The Citibank Photography Prize was established in
1996 to
reward the "
individual who is
judged to have made the most
significant contribution to the
medium of photography during the previous year". It accepts entries from a wide range of work including
photojournalism,
documentary,
fashion and
fine art photography.
Originally the prize was a
£10,000 sum for the winner, but this has now been raised to
£15,000.
Now in its fifth year, the prize is an established, internationally recognised award. A jury composed of individuals from varying backgrounds, select a shortlist and then following an exhibition of the shorlisted works, the overall winner is chosen.
Winners in previous years were: Anna Gaskell (America, 2000), Rineke Dijkstra (The Netherlands, 1999), Andreas Gursky (Germany, 1998) and Richard Billingham (UK, 1997).
The shortlisted artists for the 2001 Prize were exhibited at The Photographers' Gallery, London from 2 February - 24 March 2001. They were Boris Mikhailov, Roni Horn, Hellen van Meene, Jem Southam and Hannah Starkey.

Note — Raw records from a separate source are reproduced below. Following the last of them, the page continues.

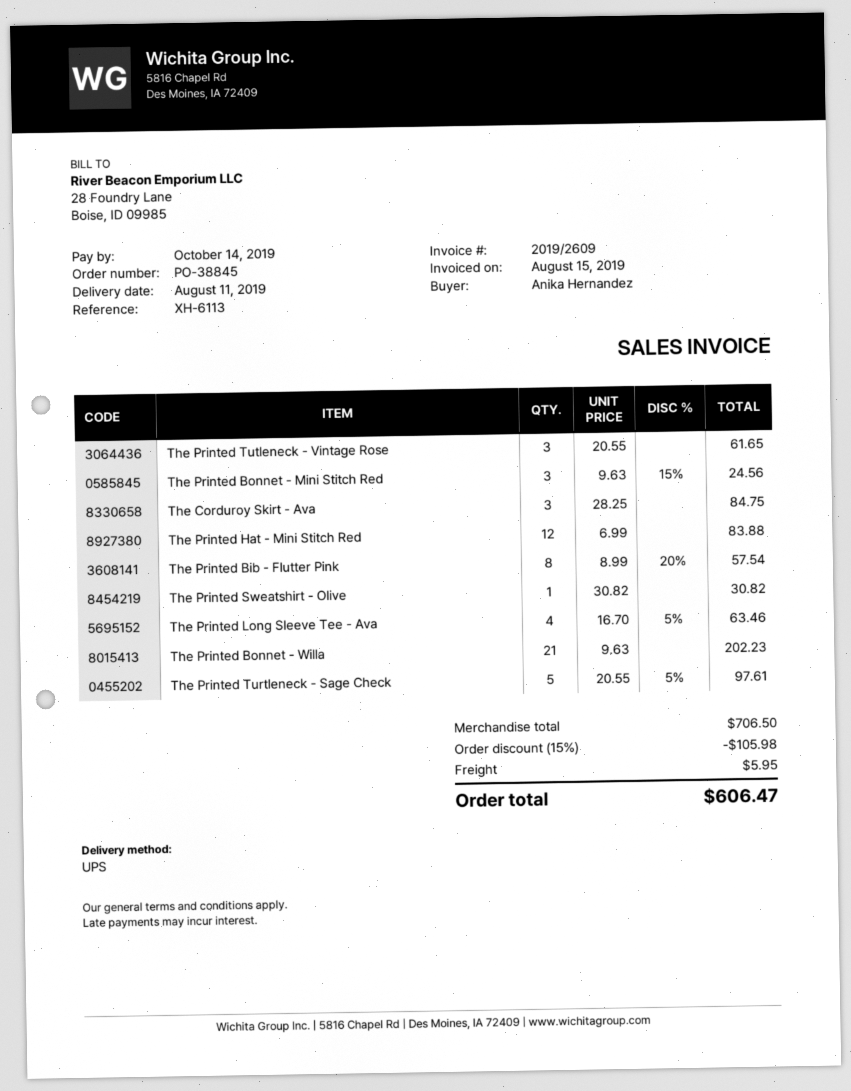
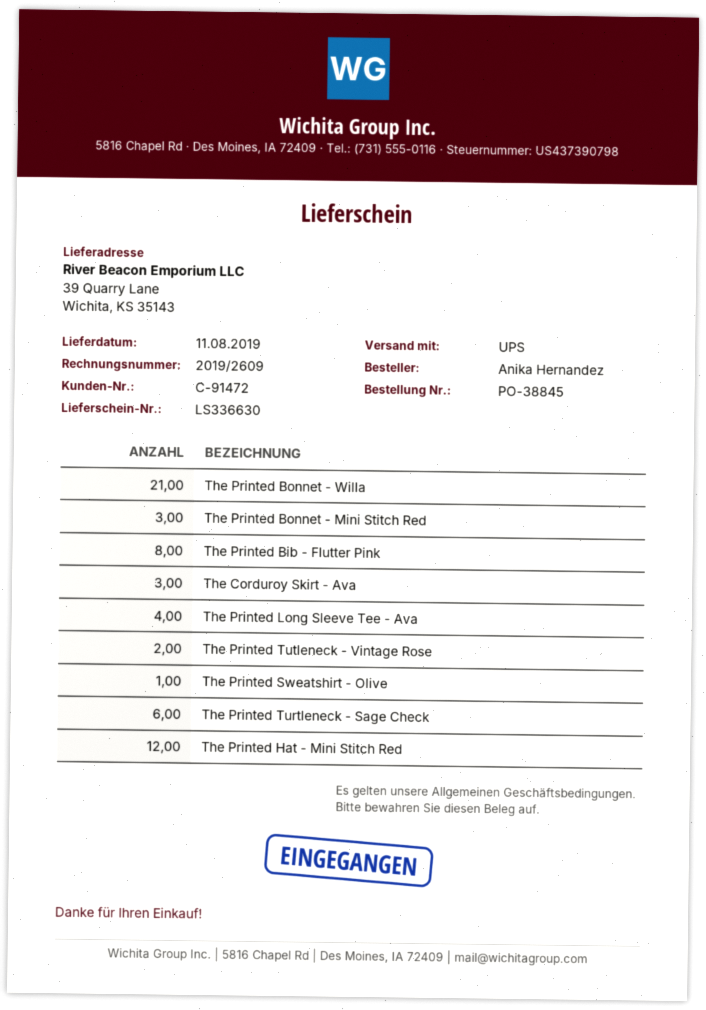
The Printed Tutleneck - Vintage Rose: 3 -> 2
The Printed Turtleneck - Sage Check: 5 -> 6

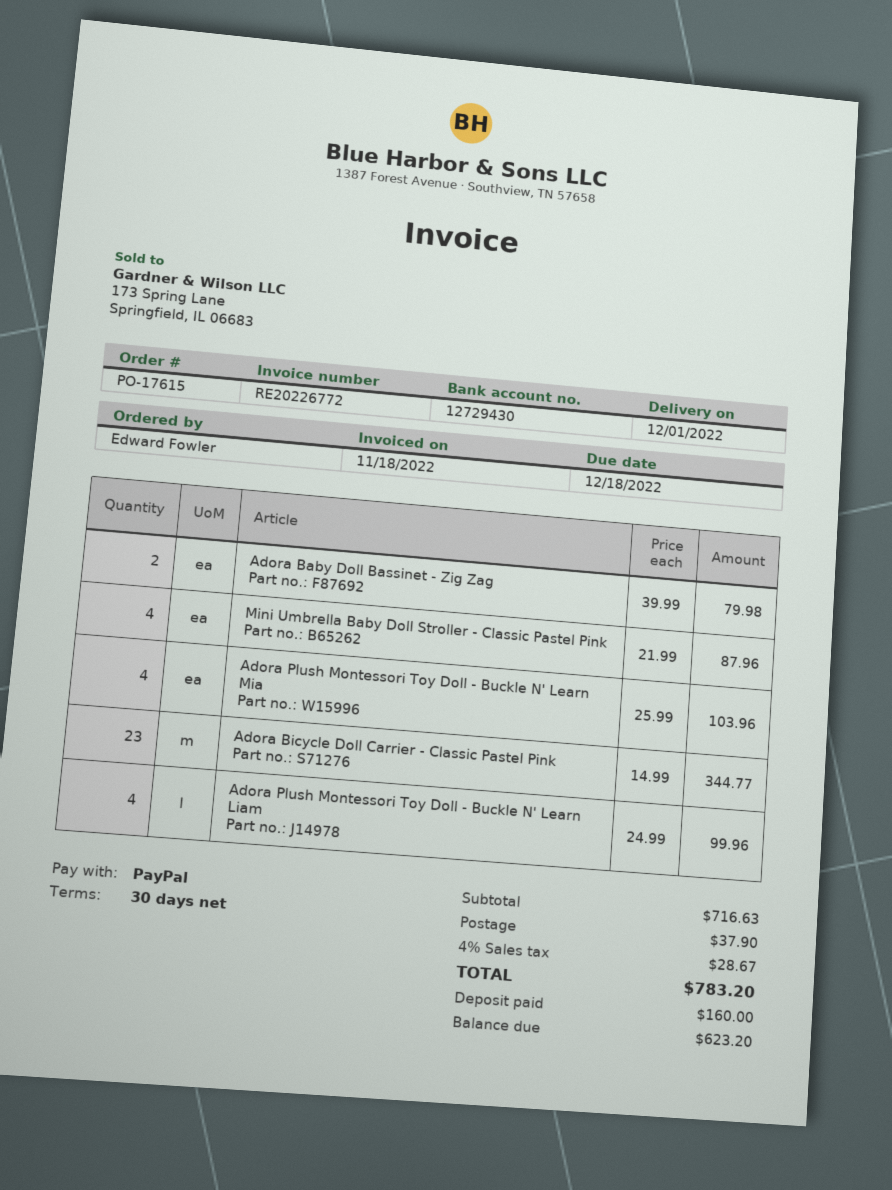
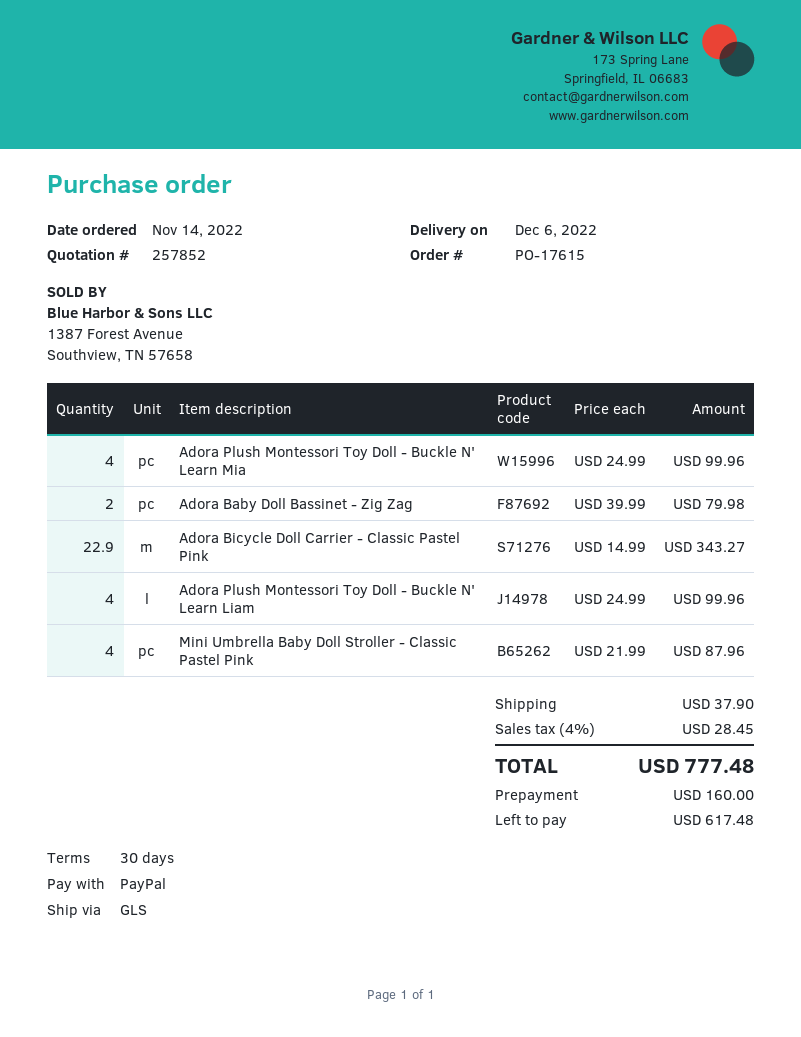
delivery date: 2022-12-01 -> 2022-12-06
Adora Plush Montessori Toy Doll - Buckle N' Learn Mia: 4 x 25.99 = 103.96 -> 4 x 24.99 = 99.96
Adora Bicycle Doll Carrier - Classic Pastel Pink: 23 x 14.99 = 344.77 -> 22.9 x 14.99 = 343.27
tax: 4% = 28.67 -> 4% = 28.45
total: 783.20 -> 777.48
balance: 623.20 -> 617.48

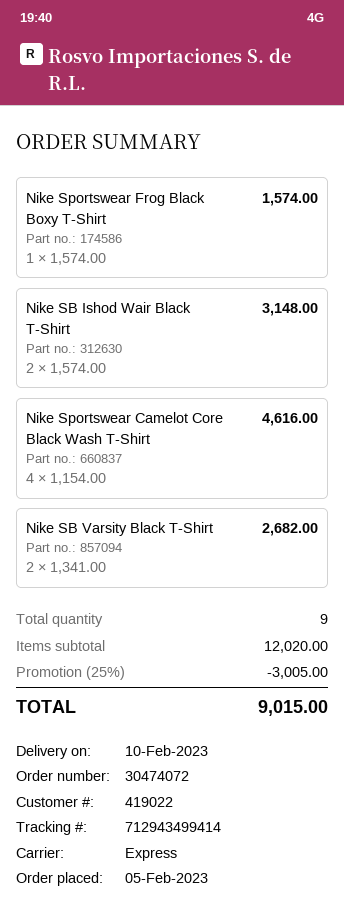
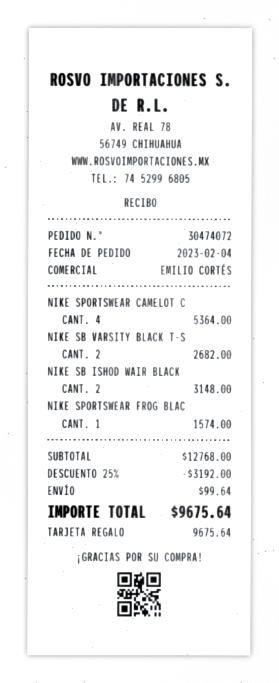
order date: 2023-02-05 -> 2023-02-04
Nike Sportswear Camelot Core Black Wash T-Shirt: 4 for 4616.00 -> 4 for 5364.00
subtotal: 12020.00 -> 12768.00
discount: 25% = 3005.00 -> 25% = 3192.00
shipping: none -> 99.64
total: 9015.00 -> 9675.64

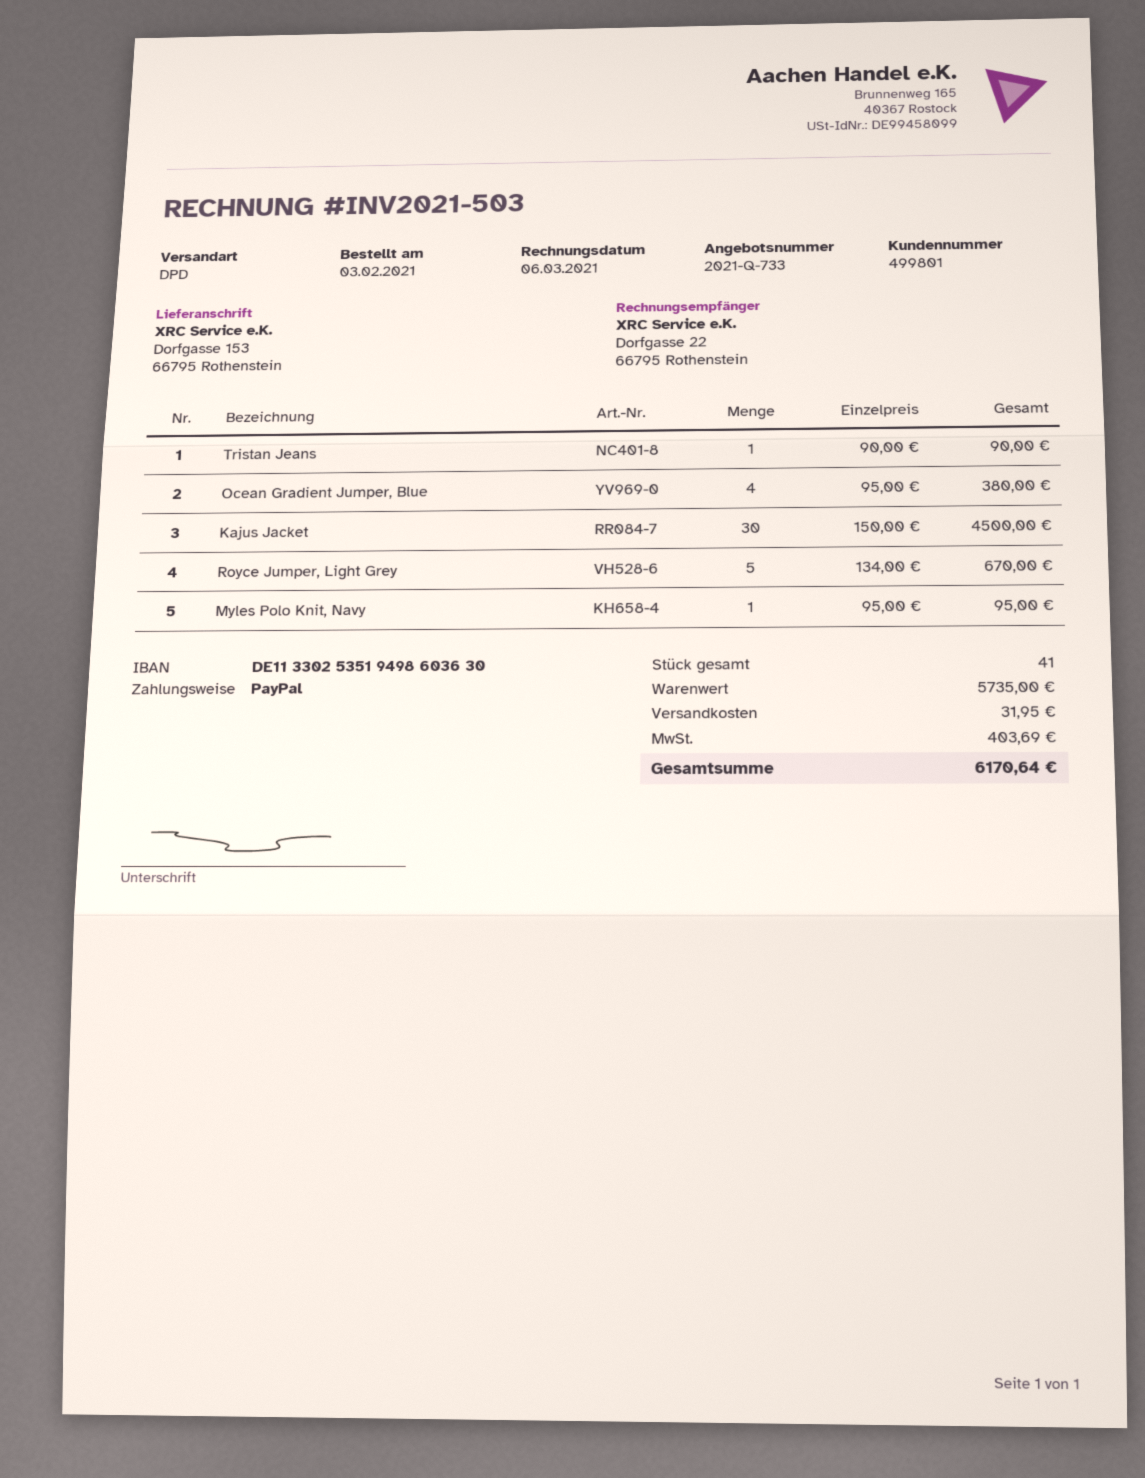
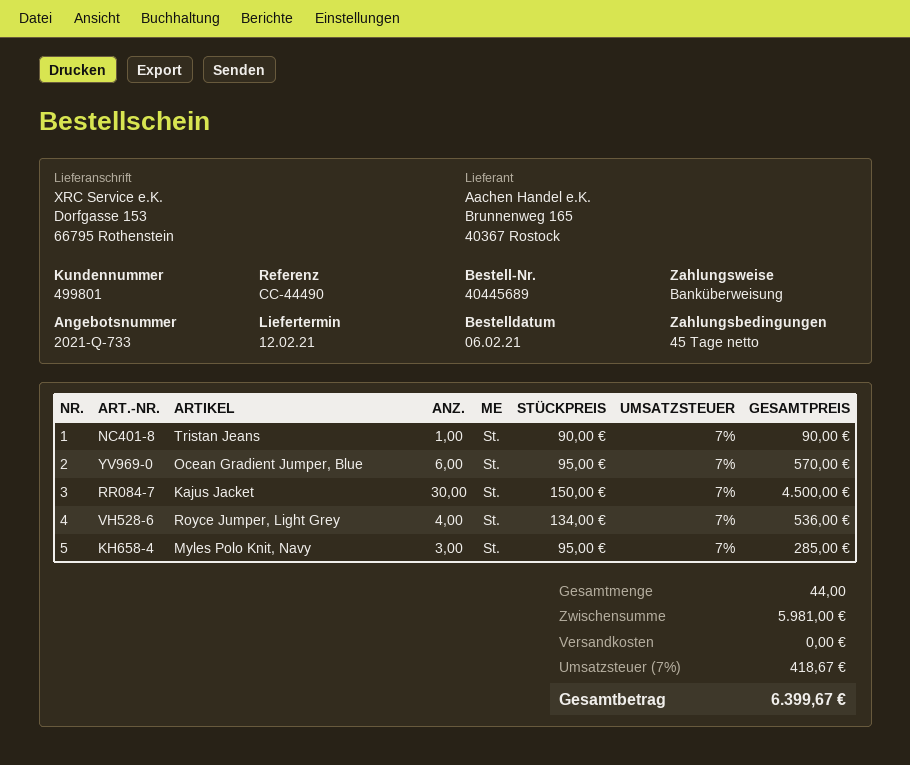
order date: 2021-02-03 -> 2021-02-06
payment method: PayPal -> bank transfer
Ocean Gradient Jumper, Blue: 4 x 95.00 = 380.00 -> 6 x 95.00 = 570.00
Royce Jumper, Light Grey: 5 x 134.00 = 670.00 -> 4 x 134.00 = 536.00
Myles Polo Knit, Navy: 1 x 95.00 = 95.00 -> 3 x 95.00 = 285.00
total quantity: 41 -> 44
subtotal: 5735.00 -> 5981.00
shipping: 31.95 -> 0.00
tax: 403.69 -> 418.67
total: 6170.64 -> 6399.67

Lord Puttnam announced the winner at a champagne reception at the gallery on 1st March. Mihailov was the winner, but all the shortlisted participants received a cheque for £1,500 to reward their "exceptional" work.
There had been over 350 nominations, and the final exhibition was attended by over 62,000 people.
A series of short films about the artists was also screened by Channel 4. Philistine that I am, it was only after seeing the work of Hannah Starkey on the goggle box that I managed to stir myself into going to the exhibition rather than just talking about it. Her photographs of women stuck a particular chord with me. Roni Horn's images of water were also very special, and Helen Van Meene's portraits were haunting. Jem Southam, I found to have a different impact on me to that of the other works - calming and serene rather than thought provoking.
The winner, Boris Mikhailov certainly did present the most meaningful and complex work. Born in 1938 in the Ukraine and currently living and working in Berlin, he lost his job as a technical engineer in the late 1960s, after the KGB found some nude photographs which he had taken of his wife. After this incident Boris decided to devote himself to photography.
His winning work, Case History, (published by Scalo) is "an unflinching, despairing sequence of nearly 500 colour photographs exploring the break-up of
the Soviet Union by focusing on its human casualties, the bomzhes or
homeless."
They are painful to view, and make you feel every bit the voyeur you are, spying on the lonely, degraded and hurt - both physically and mentally - people who have fallen off the edge of Russian society. The project is morally very complex, as Mikailov has paid each of the homeless subjects to bear parts of their anatomy, often in the freezing cold and snow while they pose.
Knowledge of this somehow instils in you a sense of complicity in their predicament and stirs up a host of other emotions, which sit uncomfortably alongside the revulsion and fascination you feel for their de-humanised state.